Nnedi Okorafor, born to Igbo Nigerian parents in Cincinnati, Ohio on April 8, 1974, is an author of fantasy and science fiction for both adults and younger readers. Her children's book Long Juju Man won the 2007-08 Macmillan Writer's Prize for Africa, her adult novel Who Fears Death was a Otherwise Honor Book, and her 2025 novel Death of the Author won the NAACP Image Award for outstanding literary work in the fiction category. She holds a PhD in Literature and two Masters degrees in Journalism and Literature.
PAUL PARK is the author of A Princess of Roumania, and numerous other novels. He published his first novel in the 1980s and swiftly attracted notice as one of the finest authors on the "humanist" wing of American SF. His powerful, densely written narratives of religious and existential crisis on worlds at once exotic and familiar won him comparisons with Gene Wolfe and Brian Aldiss at their best. He lives in North Adams, Massachusetts.
Matthew Sanborn Smith is an American science fiction writer whose work has appeared at Chizine, Albedo One, GUD Magazine, and Challenging Destiny. He contributes to StarShipSofa and has his own podcast.

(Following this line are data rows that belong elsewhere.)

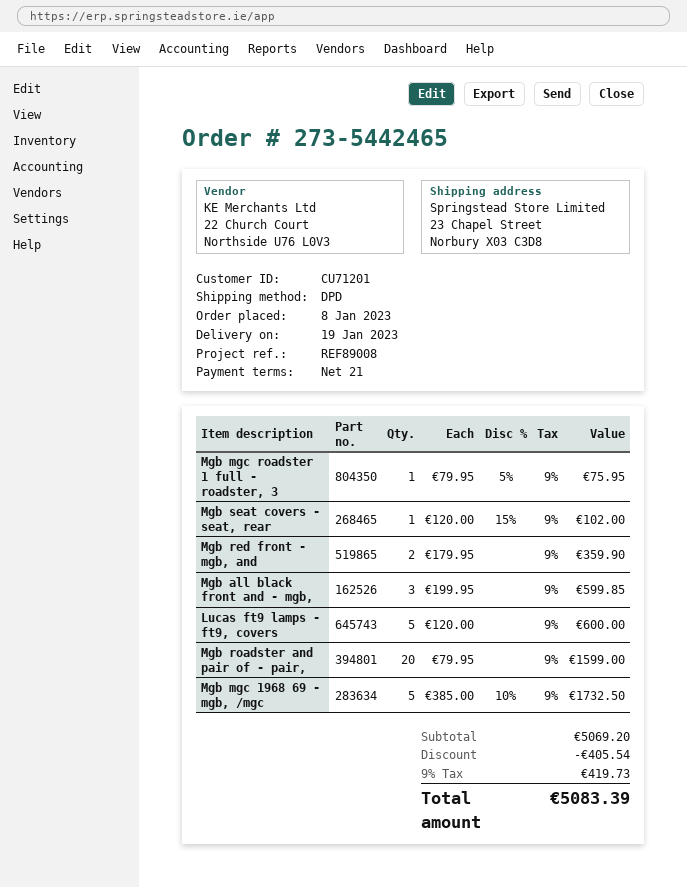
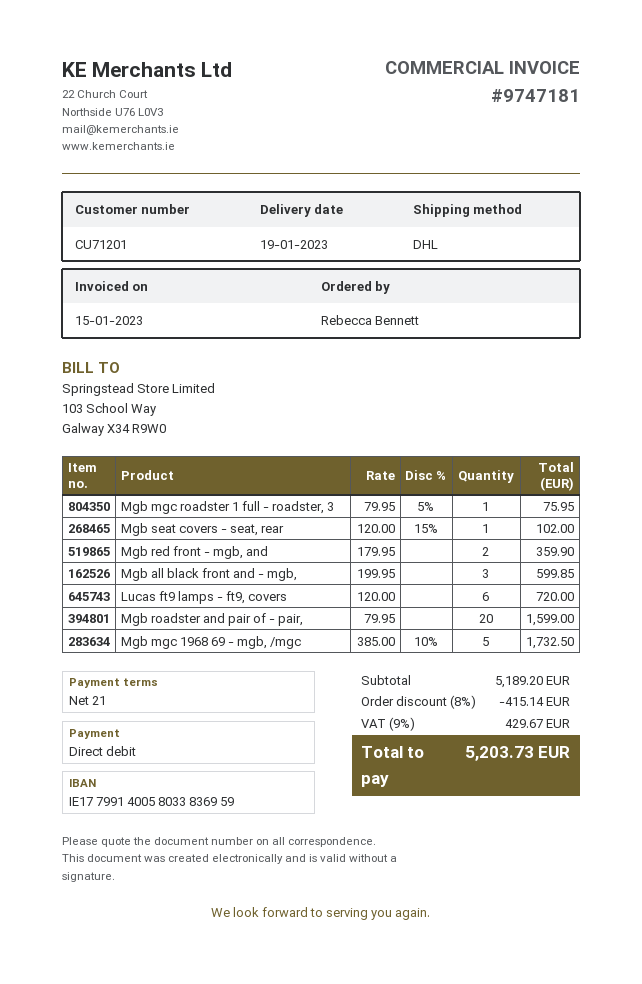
shipping method: DPD -> DHL
Lucas ft9 lamps - ft9, covers: 5 x 120.00 = 600.00 -> 6 x 120.00 = 720.00
subtotal: 5069.20 -> 5189.20
discount: 405.54 -> 415.14
tax: 9% = 419.73 -> 9% = 429.67
total: 5083.39 -> 5203.73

MICHAEL SWANWICK has received the Nebula, Theodore Sturgeon, World Fantasy and Hugo Awards, and has the pleasant distinction of having been nominated for and lost more of these same awards than any other writer. His novels include Stations of the Tide, Bones of the Earth, two Darger and Surplus novels, and The Iron Dragon's Mother. He has also written over a hundred and fifty short stories - including the Mongolian Wizard series on Tor.com - and countless works of flash fiction. He lives in Philadelphia with his wife, Marianne Porter.
Harry Turtledove (he/him) is an American fantasy and science fiction writer who Publishers Weekly has called the "Master of Alternate History." He has received numerous awards and distinctions, including the Hugo Award for Best Novella, the HOMer Award for Short story, and the John Esthen Cook Award for Southern Fiction. Turtledove’s works include the Crosstime Traffic, Worldwar, Darkness, and Opening of the World series; the standalone novels The House of Daniel, Fort Pillow, and Give Me Back My Legions!; and over a dozen short stories available on Tor.com. He lives in Los Angeles with his wife, novelist Laura Frankos, and their four daughters.